Laying Yourself Open

Posted by Expert Gadget Reviewer on Friday 16 February 2007

Interesting to note in The Guardian yesterday that Martin Amis, ‘often described as Britain’s greatest living author’, has apparently decided to take up the post of professor of creative writing at Manchester University. Reassuring to also note that, despite his reputation as the once ‘enfant terrible of English literature’, he won’t be casting his sometimes caustic comments in the direction of his fledgling apprentices, stating instead:

I may be acerbic in how I write but I'm not how I live. And I would find it very difficult to say cruel things to people in such a vulnerable position.
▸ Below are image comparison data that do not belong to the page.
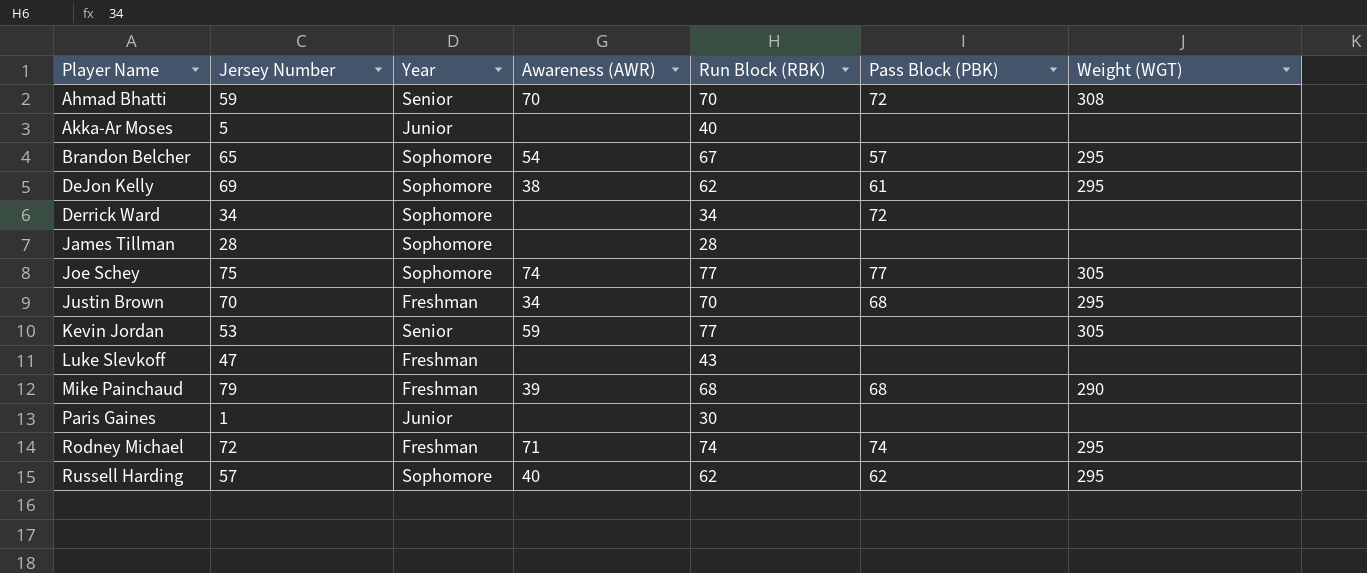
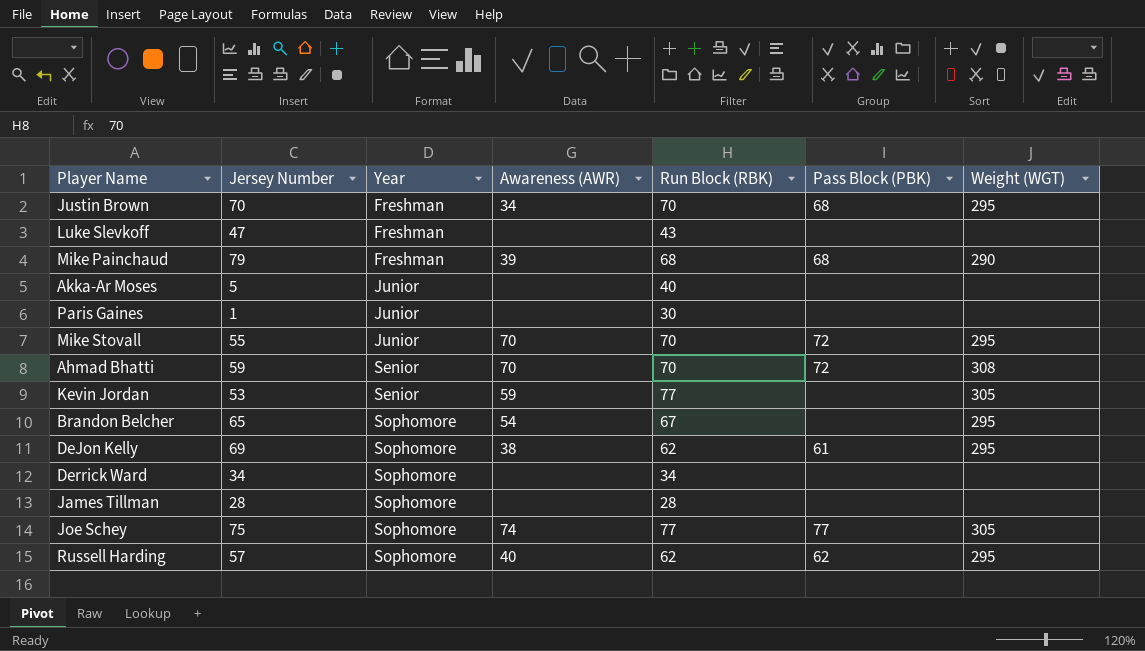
row order: Player Name ascending -> Year ascending
row Rodney Michael: 72 | Freshman | 71 | 74 | 74 | 295 -> none
row Mike Stovall: none -> 55 | Junior | 70 | 70 | 72 | 295
Brandon Belcher | Pass Block (PBK): 57 -> none
Derrick Ward | Pass Block (PBK): 72 -> none

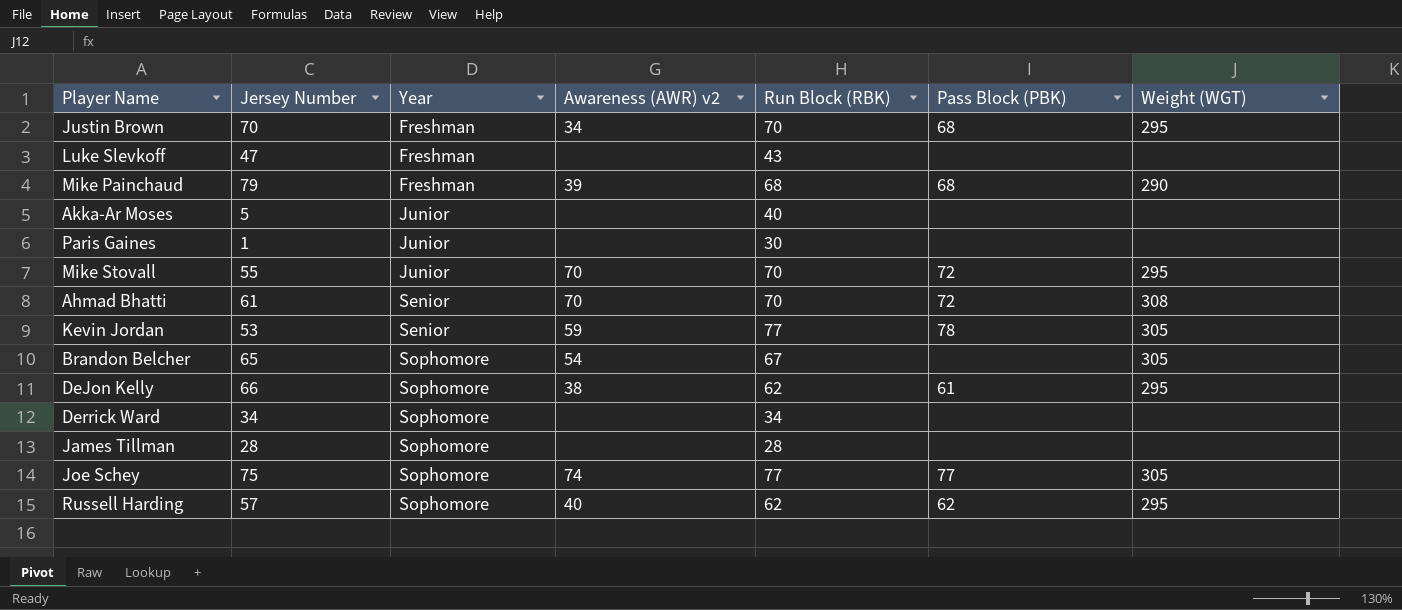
column name: Awareness (AWR) -> Awareness (AWR) v2
Ahmad Bhatti | Jersey Number: 59 -> 61
Kevin Jordan | Pass Block (PBK): none -> 78
Brandon Belcher | Weight (WGT): 295 -> 305
DeJon Kelly | Jersey Number: 69 -> 66

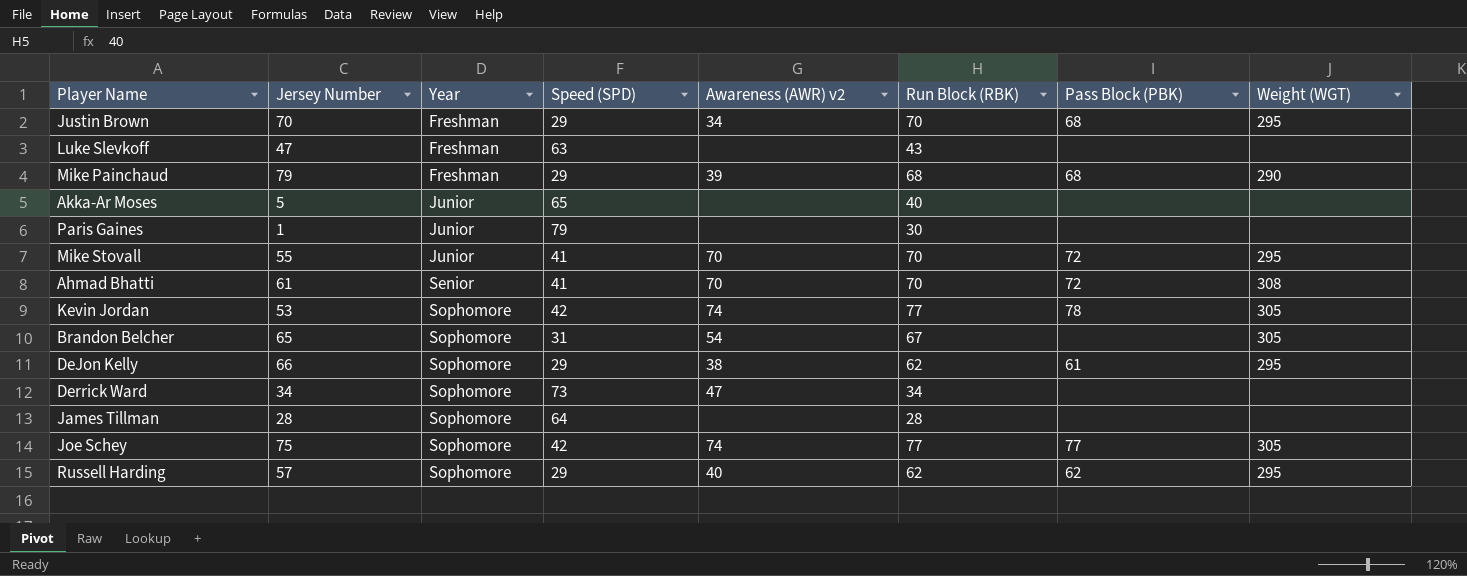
column Speed (SPD) | position: none -> 4
Kevin Jordan | Year: Senior -> Sophomore
Kevin Jordan | Awareness (AWR) v2: 59 -> 74
Derrick Ward | Awareness (AWR) v2: none -> 47

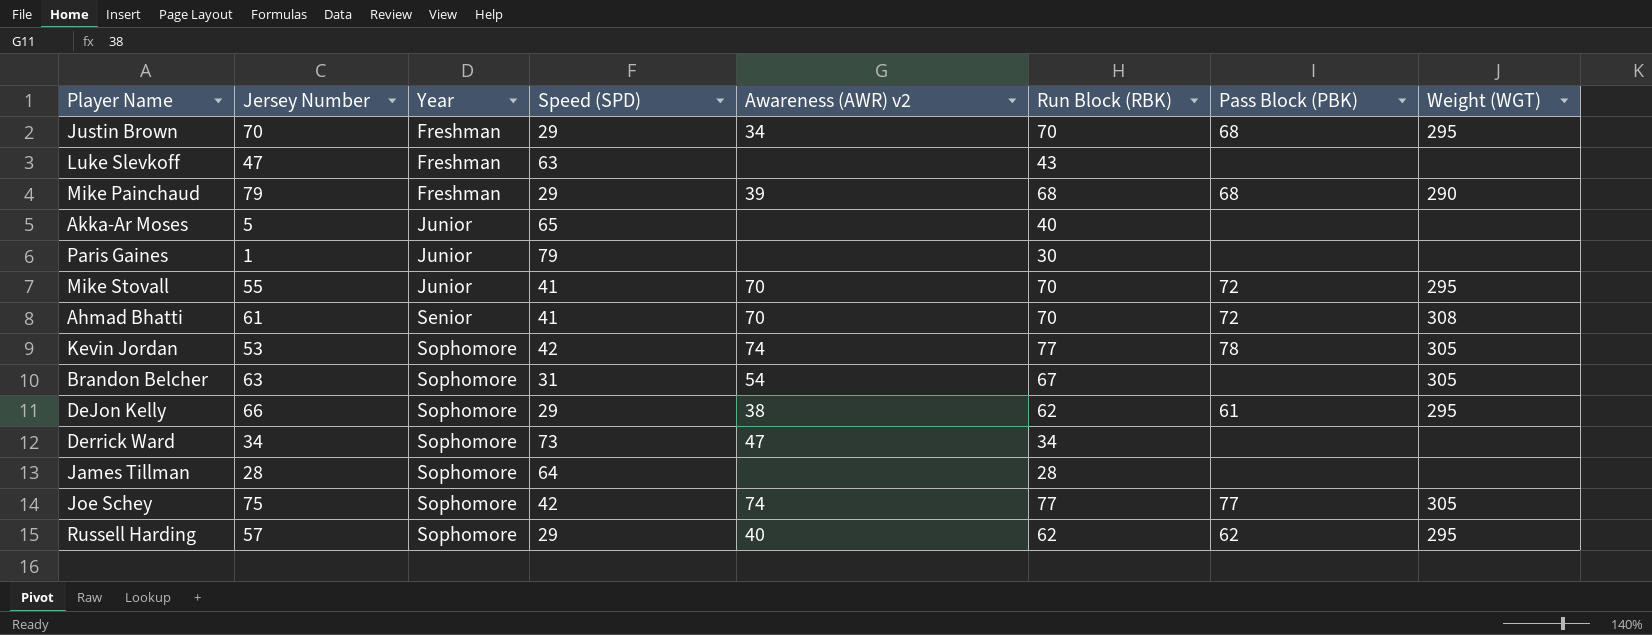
Brandon Belcher | Jersey Number: 65 -> 63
I imagine I'll be surprisingly sweet and gentle with them.

Calming words for those budding novelists and writers who sign up to study on the course, anyway. But what interested me about the article was Amis’ following assertion:

One of the things I've learned about fiction - you really do lay yourself open in a way that no other so-called creative artist does. Most other art you're just exhibiting a particular talent, even poetry up to a point, but by writing fiction you expose not only your talent but your whole being, your social, sexual and psychological being and you're never more vulnerable than when you do that.

Hang on a second there, Martin. Fiction is the only art form where artists leave themselves open and vulnerable? What about particularly evocative and personal works of art, as in Ron Mueck’s Mask II: a larger-than-life piece that displays the artist’s face in incredible personal detail, each fold of skin and fleck of stubble meticulously crafted and presented to the public en masse? I find it hard to imagine anything more revealing and exposing of the artist’s own identity. You might take the line that, indeed, such an artwork doesn’t necessarily reveal the artist’s psychological make-up, sexual orientation, or political stance. But then how much of literature (novels, poetry, drama, short stories, and so on) is, at least to some extent, smoke and mirrors; reflections and refractions merging and blurring? I don’t think Amis is putting forward a very convincing case: even if it was a relatively flippant and ill-thought-out suggestion, he was nonetheless presumably comfortable with it next to his picture, resplendent on a broadsheet’s cover.

I like Martin Amis’ work. Time’s Arrow is possibly one of the better novels I’ve read, and certainly the best Holocaust novel I’ve ever read, if you’ll forgive me such terrible pigeonholing. But I’m pretty sure all art leaves the artist vulnerable and open in some way, a lot of it having to do with the artist’s own willingness and desire to deal with themselves in their art, of course. But no form, literary or otherwise, is any better, or indeed, more restrictive, in helping artists to achieve this. Is poetry really just ‘exhibiting a particular talent’, then, albeit ‘up to [more of] a point’ than other forms?

In counter, Sylvia Plath springs instantly to mind, but then I’m an advocate of reading her poems with a lack emphasis on her own life and persona, for pretty obvious reasons. But we don’t really have to cast around too much here, do we? Ted Hughes, Philip Larkin, Seamus Heaney, Paul Muldoon, Carol Ann Duffy, Don Paterson, Simon Armitage, and so on, in no particular order. All exhibit a ‘particular talent’, that is, an innovative renewal and reiteration (in a Derridean sense) of what had artistically come before them, but many of their poems are also invested with a considerable piece of themselves: Hughes and Larkin’s existential concerns, for example, or Duffy and Paterson’s philosophies and sexualities. After all, ultimately, how could they not be?